Language Model Tokenization Reveals Significant Disparities Across Languages: Implications for Businesses and Users

29.04.24 12:28 PM Comment(s) By Ines Almeida

Premiums with respect to En- glish on FLORES-200 for several English- centric models.
Premiums with respect to En- glish on FLORES-200 for several English- centric models.
In this article, we'll dive into a recent study that uncovers substantial disparities in the tokenization process used by language models across different languages. These disparities have significant implications for businesses and users, affecting the cost, latency, and quality of service when using AI-powered language technologies. By understanding these issues, business leaders can make more informed decisions about the adoption and deployment of language models and advocate for the development of more equitable solutions.

The Importance of Tokenization in Language Models 


Tokenization is the process of breaking down natural language text into smaller units called tokens, which are then used as input for language models. The choice of tokenization method can significantly impact a model's performance and efficiency. Subword tokenization, which breaks down complex words into smaller parts, has become the preferred approach for state-of-the-art language models.


However, the study revealed that even subword tokenization methods can lead to significant disparities in the number of tokens required to represent the same content across different languages. This has far-reaching consequences for businesses and users relying on language models for various applications.


Tokenization Disparities Across Languages 


The researchers analyzed the tokenization process of several popular language models, including GPT-2, RoBERTa, and the tokenizers used by ChatGPT and GPT-4. They found that the number of tokens required to represent the same text can vary drastically across languages. For example:

  1. GPT-2 requires 3 times more tokens to represent the same content in Japanese compared to English.
  2. The ChatGPT and GPT-4 tokenizers use 1.6 times more tokens for Italian, 2.6 times more for Bulgarian, and 3 times more for Arabic compared to English.
  3. For Shan, a language spoken in Myanmar, the difference can be as high as 15 times compared to English.


These disparities persist even in tokenizers specifically designed for multilingual support, with some language pairs showing a 4-fold difference in the number of tokens required.


Implications for Businesses and Users 


The tokenization disparities across languages have significant implications for businesses and users:

  1. Cost: Many commercial language model services charge users per token. As a result, users of certain languages may end up paying significantly more for the same task compared to users of English or other more efficiently tokenized languages.
  2. Latency: The number of tokens directly impacts the processing time for a task. Languages with longer tokenized representations can experience twice the latency compared to English, which may be critical for real-time applications like customer support or emergency services.
  3. Long Context Processing: Language models often have a fixed context window, limiting the amount of text they can process at once. Users of more efficiently tokenized languages can work with much longer texts compared to users of languages with higher token counts, potentially leading to significant disparities in the quality of service.


The Path Forward: Multilingual Tokenization Fairness 


To address these disparities and ensure more equitable access to language technologies, the researchers propose the concept of multilingual tokenization fairness. They argue that tokenizers should produce similar encoded lengths for the same content across languages. This can be achieved by:

  1. Recognizing that subword tokenization is necessary to achieve parity, as character-level and byte-level representations cannot fully address the issue.
  2. Ensuring that tokenizers support all Unicode codepoints to handle characters from all languages.
  3. Building a multilingually fair parallel corpus for training and evaluating tokenizers, with balanced representation of topics, named entities, and diverse translations.
  4. Developing multilingually fair tokenizers by first training individual monolingual tokenizers for each target language and then merging them while maintaining parity.
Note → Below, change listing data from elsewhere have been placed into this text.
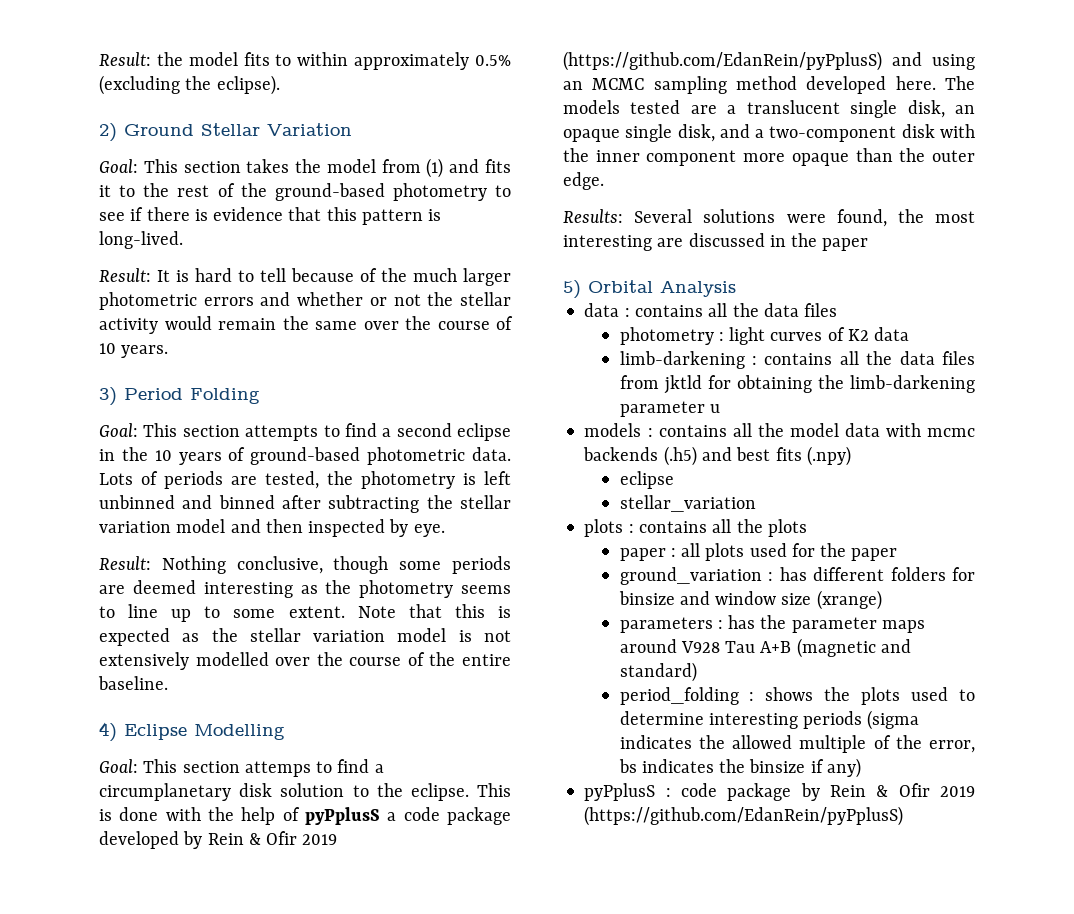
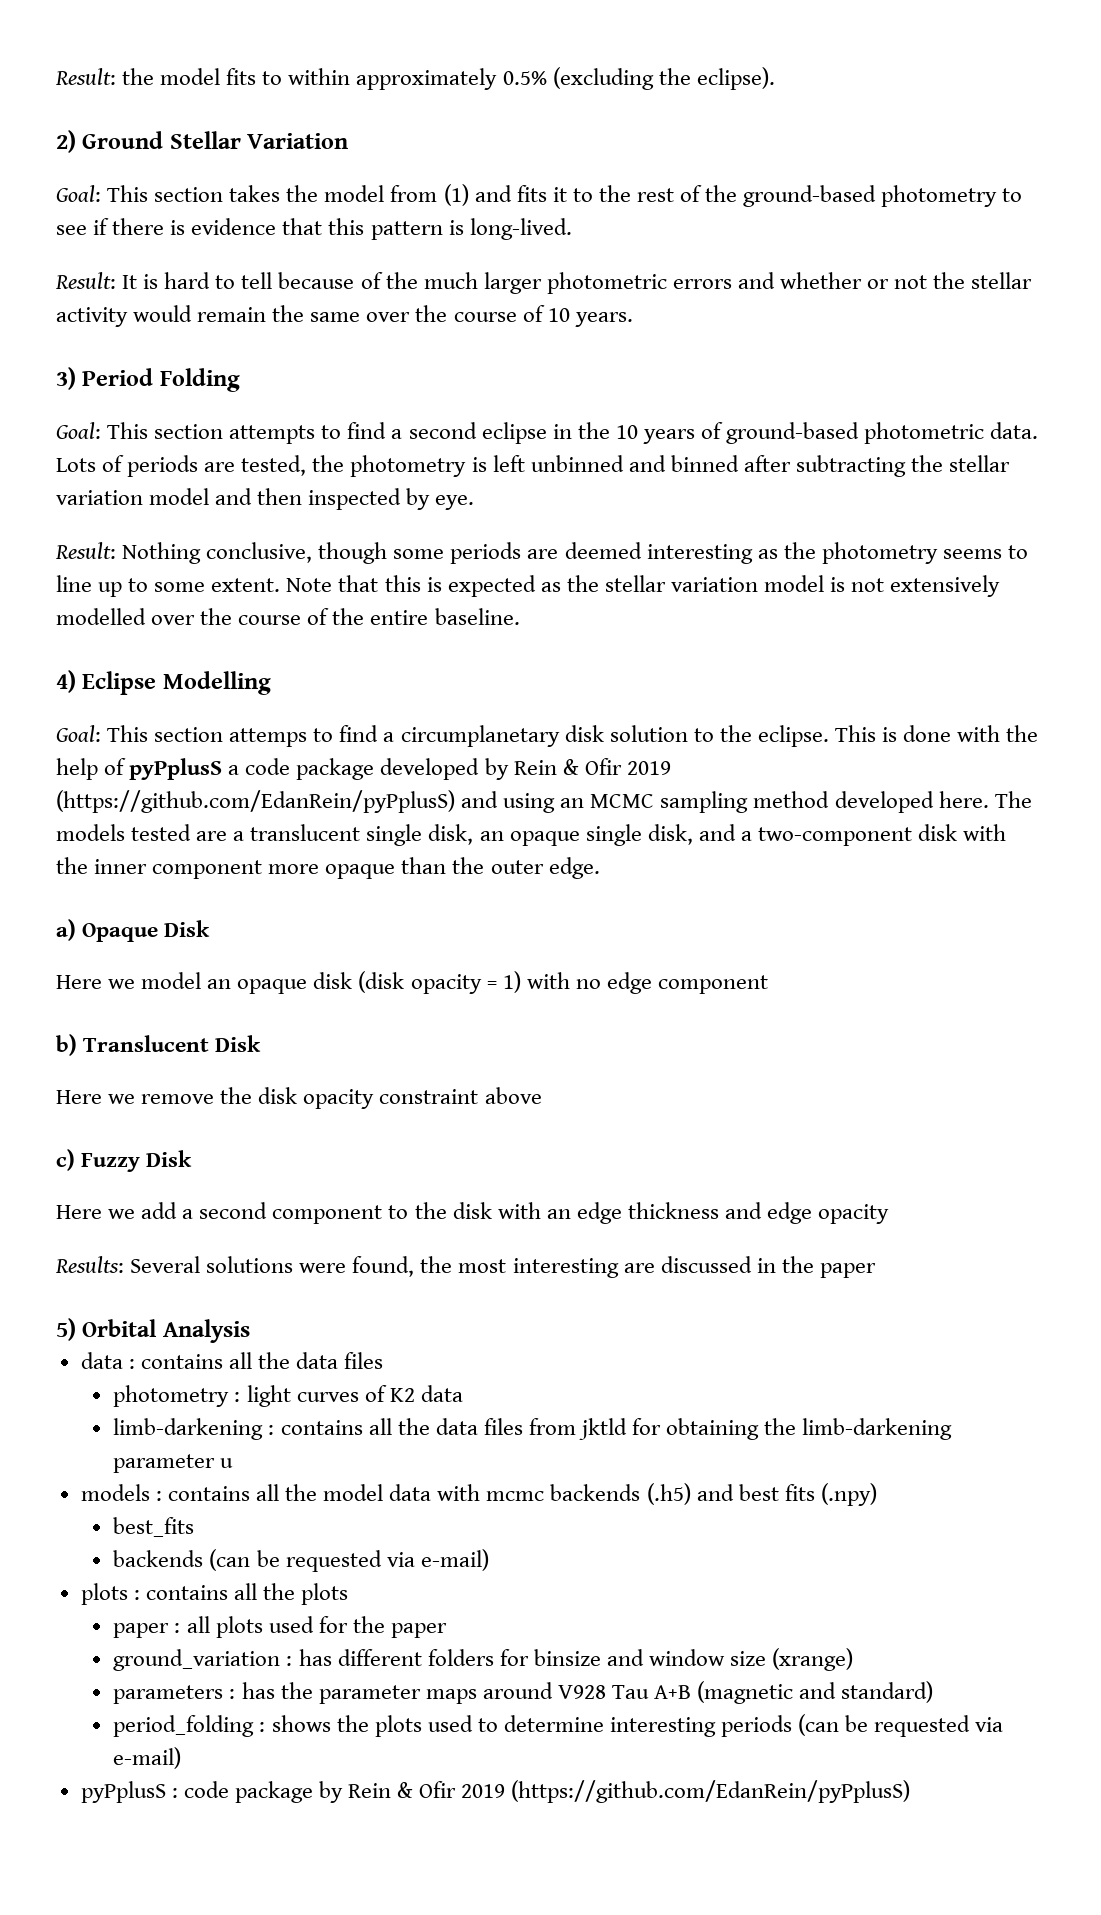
(604, 181) none -> [56,919,211,942] [56,971,768,994] [56,1034,262,1056] [56,1087,542,1109] [56,1149,193,1172] [56,1202,890,1224] // a) Opaque Disk // Here we model an opaque disk (disk opacity = 1) with no edge component // b) Translucent Disk // Here we remove the disk opacity constraint above // c) Fuzzy Disk // Here we add a second component to the disk with an edge thickness and edge opacity
[619,471,674,489] [619,495,756,512] eclipse // stellar_variation -> [113,1517,195,1537] [113,1549,489,1572] best_fits // backends (can be requested via e-mail)
[867,710,920,730] [619,735,975,753] [618,758,861,778] (sigma indicates the allowed multiple of the error, bs indicates the binsize if any) -> [798,1714,1004,1737] [113,1747,182,1769] (can be requested via e-mail)

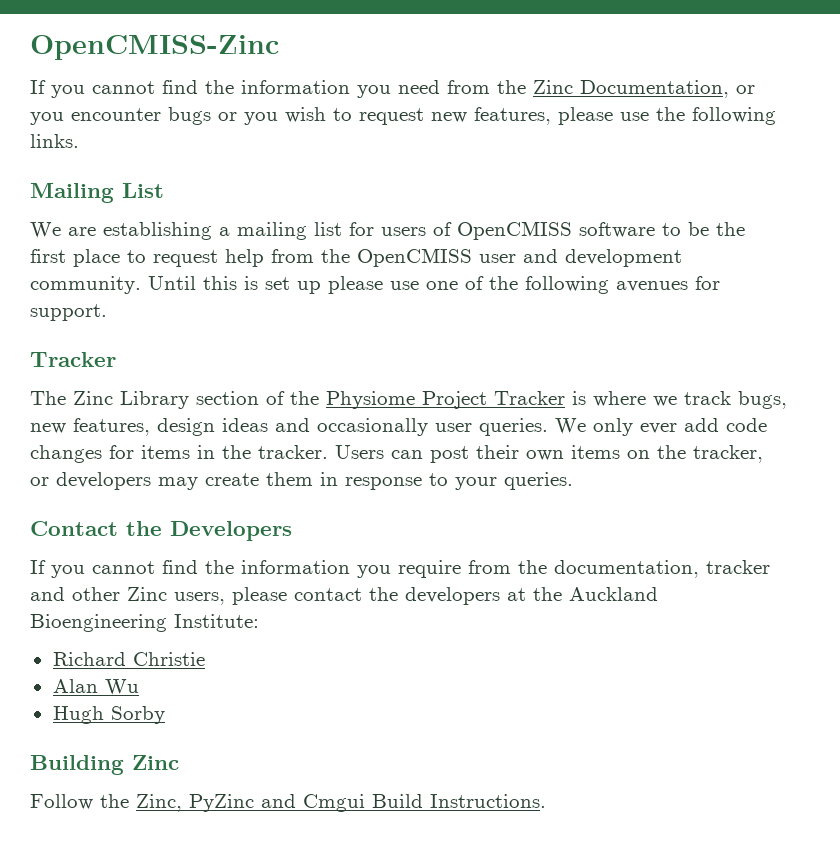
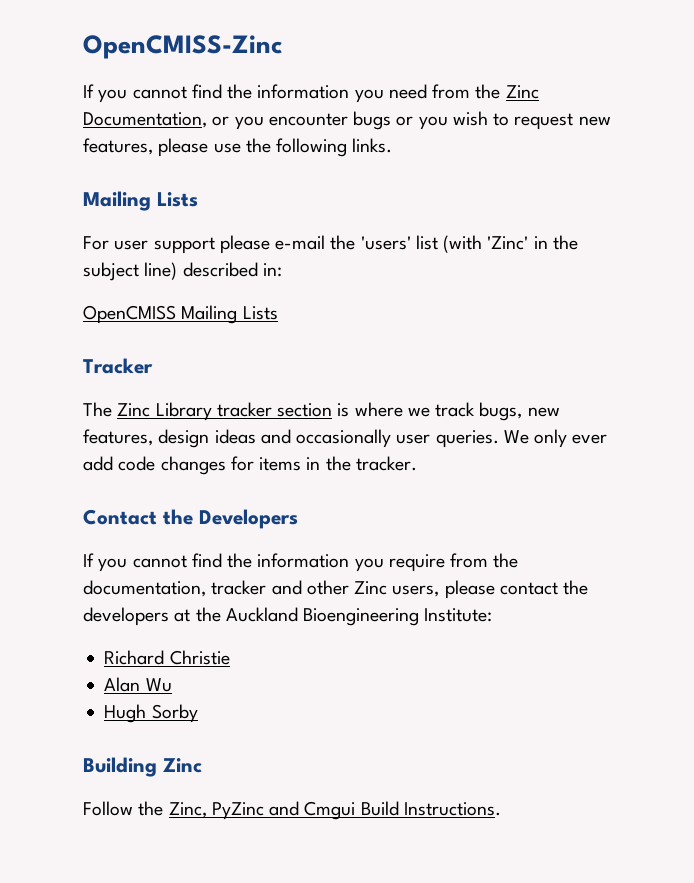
[122,183,164,198] [30,221,745,240] [30,248,682,267] [30,276,720,294] [30,304,107,321] [30,352,116,367] [30,391,565,409] List // We are establishing a mailing list for users of OpenCMISS software to be the first place to request help from the OpenCMISS user and development community. Until this is set up please use one of the following avenues for support. // Tracker // The Zinc Library section of the Physiome Project Tracker -> [157,192,198,207] [83,235,578,254] [83,262,282,281] [83,305,278,324] [83,358,153,374] [83,402,333,421] Lists // For user support please e-mail the 'users' list (with 'Zinc' in the subject line) described in: // OpenCMISS Mailing Lists // Tracker // The Zinc Library tracker section
[335,445,763,463] [30,472,573,490] Users can post their own items on the tracker, or developers may create them in response to your queries. -> (417, 463) none

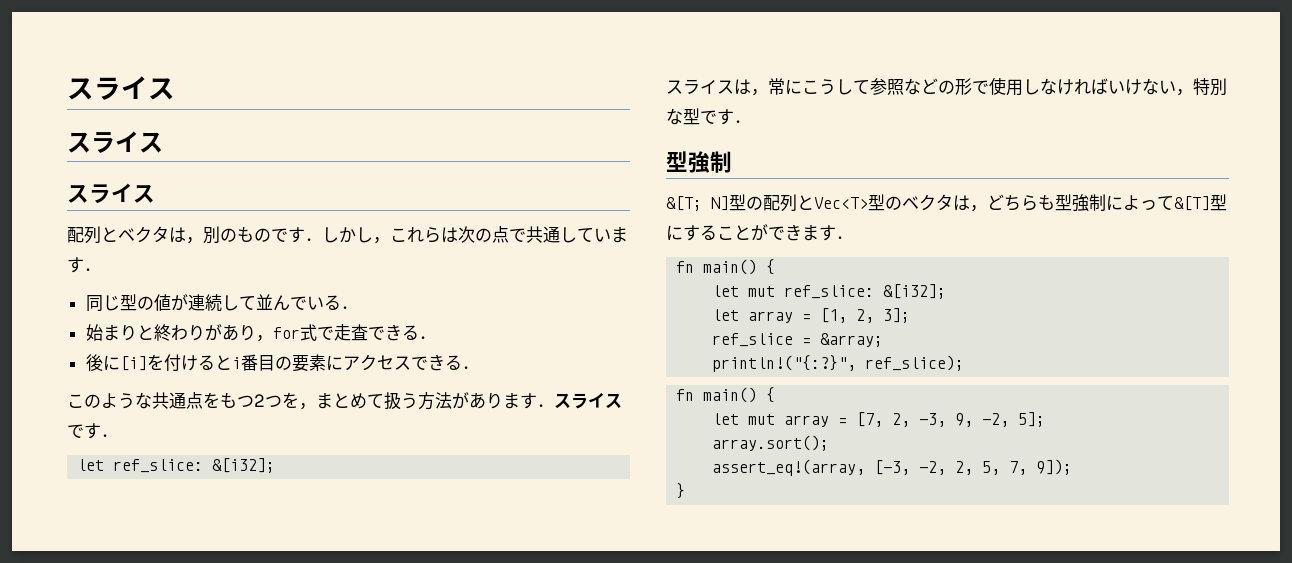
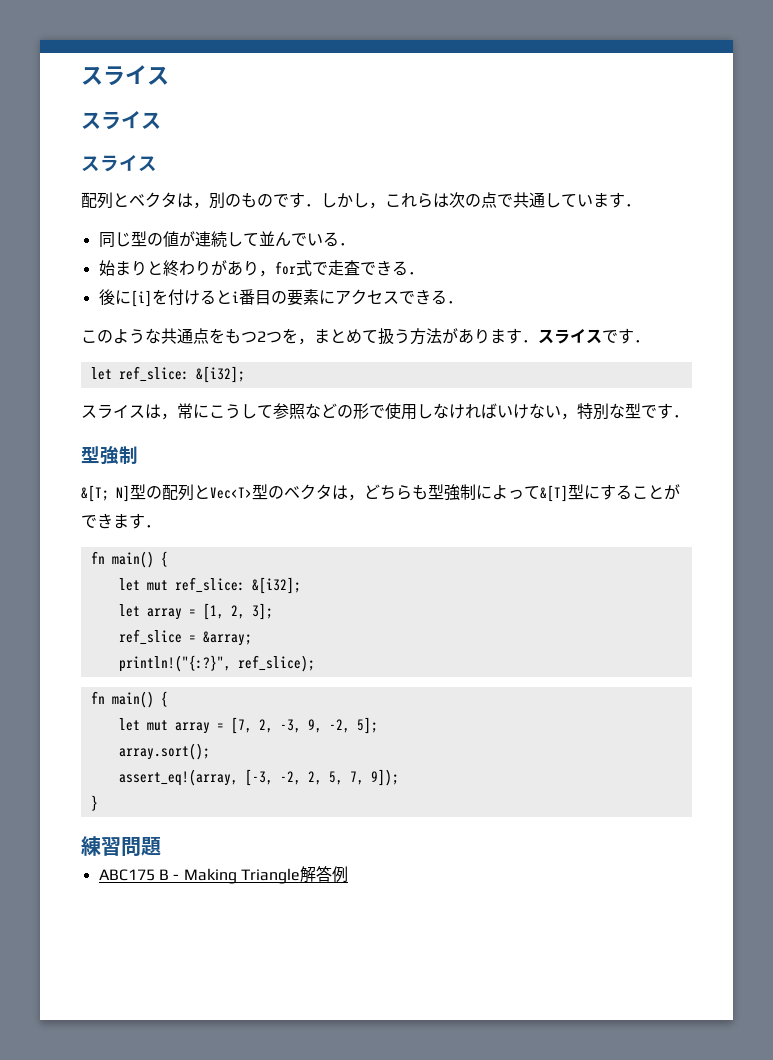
(686, 491) none -> [81,836,161,856] [98,866,348,884] // 練習問題 // ABC175 B - Making Triangle解答例

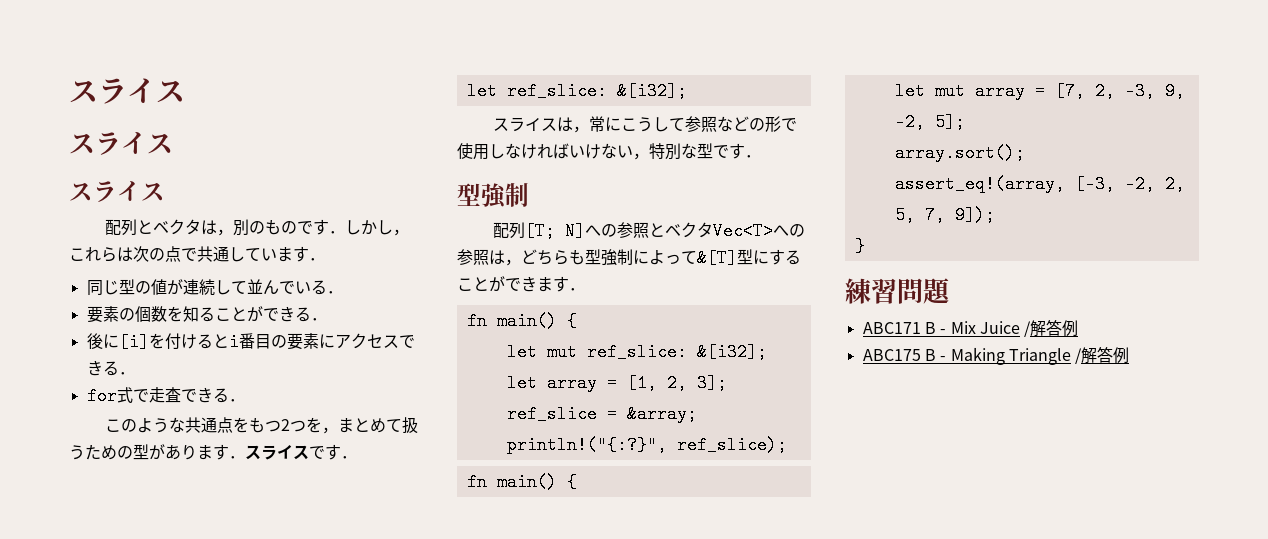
[98,260,360,277] 始まりと終わりがあり，for式で走査 -> [86,306,263,323] 要素の個数を知ることが
(463, 302) none -> [86,387,245,405] // for式で走査できる．
[410,328,442,345] 方法 -> [85,444,149,460] ための型
[81,484,332,502] &[T; N]型の配列とVec<T>型のベクタ -> [493,222,806,240] [457,249,489,265] 配列[T; N]への参照とベクタVec<T>への参照
(161, 846) none -> [862,320,1079,337] // ABC171 B - Mix Juice /解答例
(300, 876) none -> [1075,348,1083,364] /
By adopting these principles, language model developers can create more equitable tokenizers that provide similar levels of service across languages, benefiting businesses and users worldwide.


As language models become increasingly integral to our daily lives, it is crucial that we prioritize fairness and inclusivity in their design and deployment. By understanding the implications of tokenization disparities and taking action to address them, business leaders can play a vital role in shaping a more equitable future for AI-powered language technologies.